A disputa entre partidos políticos para a formação de blocos tem uma boa justificativa: a possibilidade de comandar o maior número possível das comissões e o poder de indicar presidentes e relatores para os projetos mais importantes. Na passagem de um ano para outro, os maiores partidos iniciam uma corrida para aumentar seu tamanho númerico com novas filiações ou formações de blocos. O princípio regimental para a divisão do comando das comissões é o da proporcionalidade.
A escolha dos presidentes das comissões passa por decisões políticas das lideranças dos partidos. Algumas comissões são ‘‘encomendadas’’ muito antes da troca formal do comando, pelo seu poder ou até pelo seu charme. O ex-presidente da Câmara, deputado Luís Eduardo Magalhães (PFL-BA), por exemplo, já tinha garantida para si a presidência da Comissão de Relações Exteriores desde novembro, quando desistiu de ocupar um cargo no governo.

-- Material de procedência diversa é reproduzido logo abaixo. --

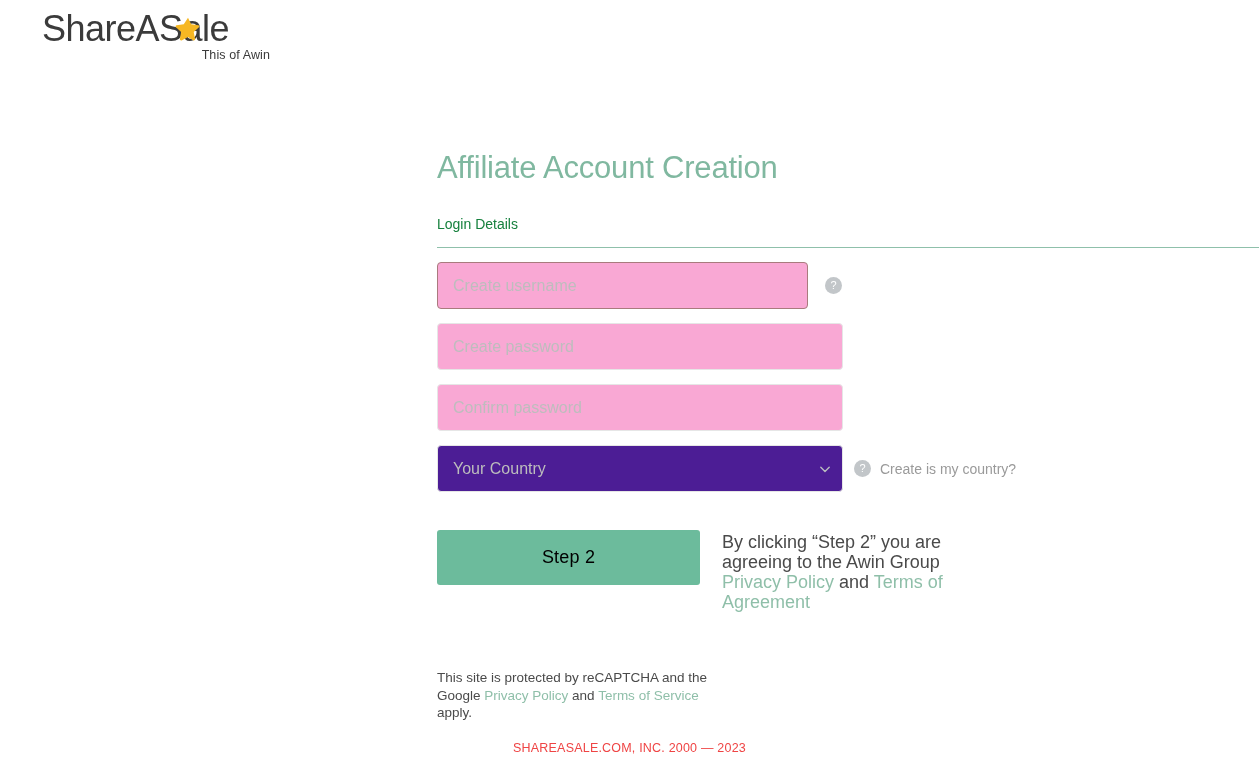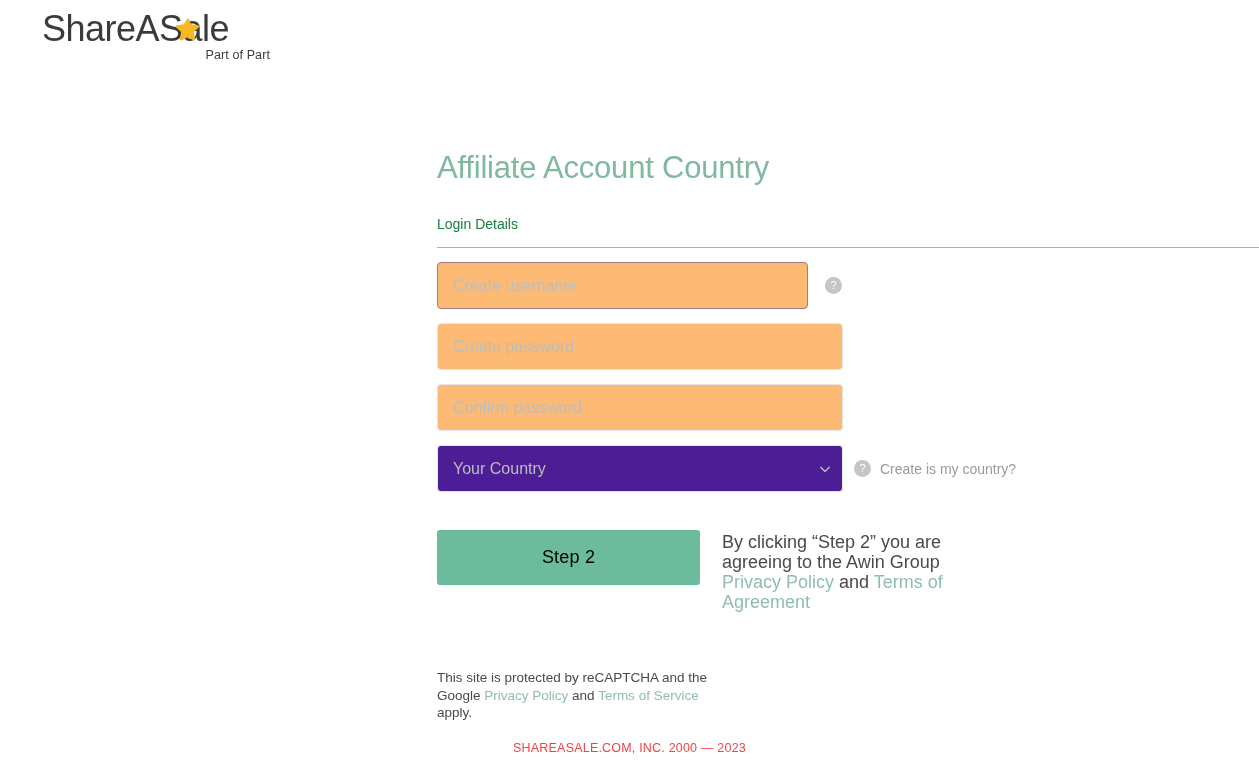"Part of Part" div.logo-sub { text: Part of Part -> This of Awin }
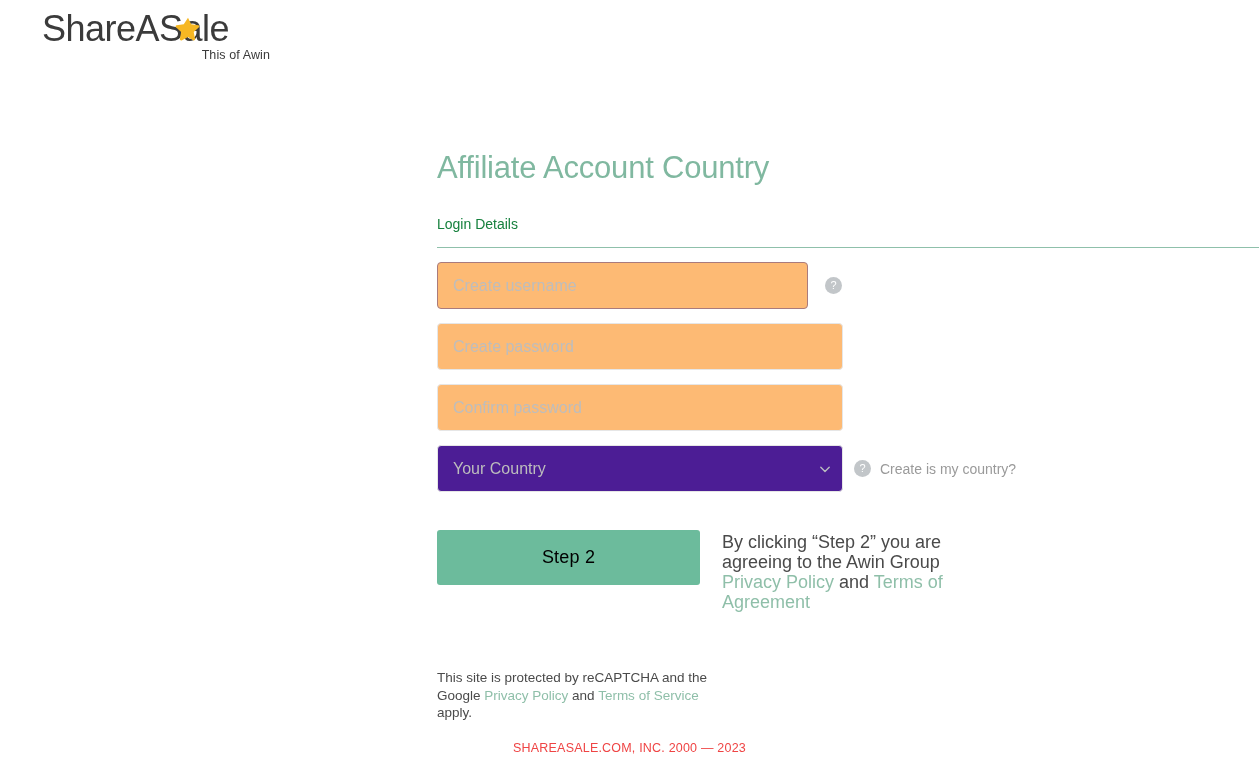"Affiliate Account Country" h1.page-title { text: Country -> Creation }
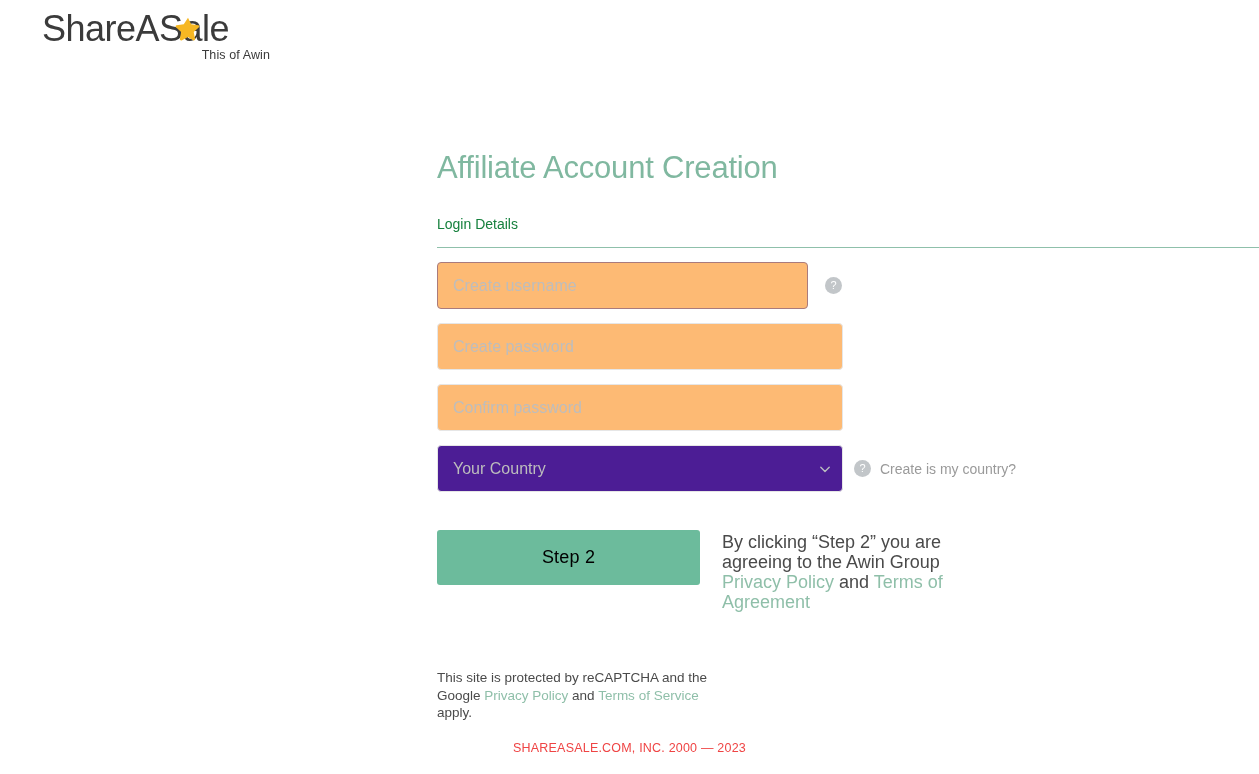"Create username" .text-field { background: #fdba74 -> #f9a8d4 }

O poder de Luís Eduardo, no entanto, será bem maior que o de seu antecessor. Num de seus últimos atos em 1996, o plenário da Câmara aprovou a junção da Comissão de Relações Exteriores com a de Defesa Nacional.
Mais que poder, a comissão reservada para o ex-presidente da Câmara tem um charme especial. É nela e na comissão semelhante do Senado que ex-comandantes do Congresso mantêm contato com o mundo. É também ali que são previamente escolhidos os parlamentares privilegiados com as missões oficiais ao Exterior. No dia-a-dia da comissão, a principal tarefa de seus membros é discutir pareceres sobre acordos firmados pelo governo brasileiro com outros países.
Como Luís Eduardo, o ex-presidente do Senado José Sarney deixa o posto para ocupar a Comissão de Relações Exteriores da Casa. Sarney fez uma troca de cadeiras com o senador Antônio Carlos Magalhães (PFL-BA), que presidia essa comissão antes de ser eleito o novo presidente do Senado.
A comissão mais disputada da Câmara, entretanto, é a de Constituição e Justiça (CCJ). Só os grandes partidos comandam esta comissão, que tem poder para enterrar qualquer tipo de proposta que viole a Constituição ou outras leis. Cabe à CCJ decidir pelos processos de cassação de mandatos parlamentares. Nos últimos anos, a presidência da CCJ tem sido revezada entre o PFL e o PMDB. Agora o PSDB, prestes a formar um bloco com o PTB e possivelmente tornar-se o maior da Câmara, também entrou na disputa.
Como a CCJ, a Comissão de Finanças e Tributação tem poder terminativo, ou seja, suspender a tramitação de matérias que ferem a legislação, no primeiro caso, ou que sejam carimbadas pela inadequação financeira. Mesmo assim, os deputados têm ainda o direito de recorrer ao plenário, caso suas propostas sejam rejeitadas pelas duas comissões.
Nessa nova sessão legislativa, a Câmara ganhará uma nova comissão para tratar de assuntos estritamente relativos à Amazônia. A proposta ganhou impulso com o lobby da bancada amazônica e foi aprovada com a junção das comissões de Relações Exteriores e de Defesa Nacional. Renovadas a cada ano, as presidências das comissões são definidas pelos líderes dos partidos, assim como os presidentes e relatores de propostas importantes, para as quais são criadas comissões especiais.